For what it's worth, I am grandfathered into a $238/year billing plan and love it.

If you want $/GB, try Backblaze's B2 or Amazon S3.

Dropbox is completely unresponsive to individual users. I want more space beyond the 1 TB for their personal plan. You would think they would want to take my money. How hard is it to offer more space? They offer more space to their business users.

My only choice is to get a business plan that costs x4.5 as much and provides me with 3 users accounts that I don't need. They're going to force me to switch to a competing provider like GDrive or SpiderOak

G Suite annual plan is $99 and includes unlimited storage.
To clarify, I do not need more storage, I already have what I need with Dropbox + Drive (that I already pay for). But I need more storage on Dropbox, because that's my preferred way of handling Cloud storage (having the files on my computer at all times) and I love that Dropbox has been pioneering the field with a great product.

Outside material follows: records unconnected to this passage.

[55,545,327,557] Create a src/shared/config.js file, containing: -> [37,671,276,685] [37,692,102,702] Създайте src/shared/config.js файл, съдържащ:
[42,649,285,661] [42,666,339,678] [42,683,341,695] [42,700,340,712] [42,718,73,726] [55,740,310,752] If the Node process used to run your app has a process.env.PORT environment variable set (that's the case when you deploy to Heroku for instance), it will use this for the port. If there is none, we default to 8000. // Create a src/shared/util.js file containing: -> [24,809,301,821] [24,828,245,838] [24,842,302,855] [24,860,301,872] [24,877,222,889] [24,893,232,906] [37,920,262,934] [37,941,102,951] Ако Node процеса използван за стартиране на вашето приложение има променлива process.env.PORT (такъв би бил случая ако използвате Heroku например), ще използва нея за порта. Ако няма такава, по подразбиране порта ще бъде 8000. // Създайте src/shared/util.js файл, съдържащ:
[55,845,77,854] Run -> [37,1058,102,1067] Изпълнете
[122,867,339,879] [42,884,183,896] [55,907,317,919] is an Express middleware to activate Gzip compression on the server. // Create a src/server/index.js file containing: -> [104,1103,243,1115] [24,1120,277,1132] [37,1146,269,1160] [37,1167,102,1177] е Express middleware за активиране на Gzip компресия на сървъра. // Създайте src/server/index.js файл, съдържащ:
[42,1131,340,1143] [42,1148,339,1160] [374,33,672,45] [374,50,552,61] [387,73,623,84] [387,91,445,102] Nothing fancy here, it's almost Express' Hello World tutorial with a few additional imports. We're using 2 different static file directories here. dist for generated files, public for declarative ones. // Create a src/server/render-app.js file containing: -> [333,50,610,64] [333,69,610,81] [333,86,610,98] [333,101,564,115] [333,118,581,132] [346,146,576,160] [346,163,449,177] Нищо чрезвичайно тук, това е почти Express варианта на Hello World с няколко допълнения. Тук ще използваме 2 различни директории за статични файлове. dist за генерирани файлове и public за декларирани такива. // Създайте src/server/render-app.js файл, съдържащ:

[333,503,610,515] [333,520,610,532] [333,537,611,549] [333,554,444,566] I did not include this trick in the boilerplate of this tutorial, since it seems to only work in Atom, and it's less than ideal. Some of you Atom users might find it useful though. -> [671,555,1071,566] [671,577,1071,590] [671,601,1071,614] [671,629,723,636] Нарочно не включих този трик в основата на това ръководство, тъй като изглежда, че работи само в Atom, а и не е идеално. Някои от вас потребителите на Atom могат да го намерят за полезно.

I want to support them, but not at 5x the price of competitors.

Maybe their product is worth the price because the features you just rattled off aren't provided by other companies to a satisfactory degree and therefore Dropbox is 5x better than competitors for you?
They make great software, service and hire very talented people. Everything costs and you are not will to pay merely $10 a month? It's just silly.
GP does raise a valid point though. Most consumers don't pay for a product with cheaper, comparable alternatives just because they are feeling philanthropic.

The fact of the matter is, if Company A doesn't meet their needs but Company B does, they will pay Company B, and no amount of great software, service, and wages for very talented people will change that.

Nitpick: G suite is 1 TB per user for <5 users.
so true, I would instantly pay if they would offer some 2-5$ plan.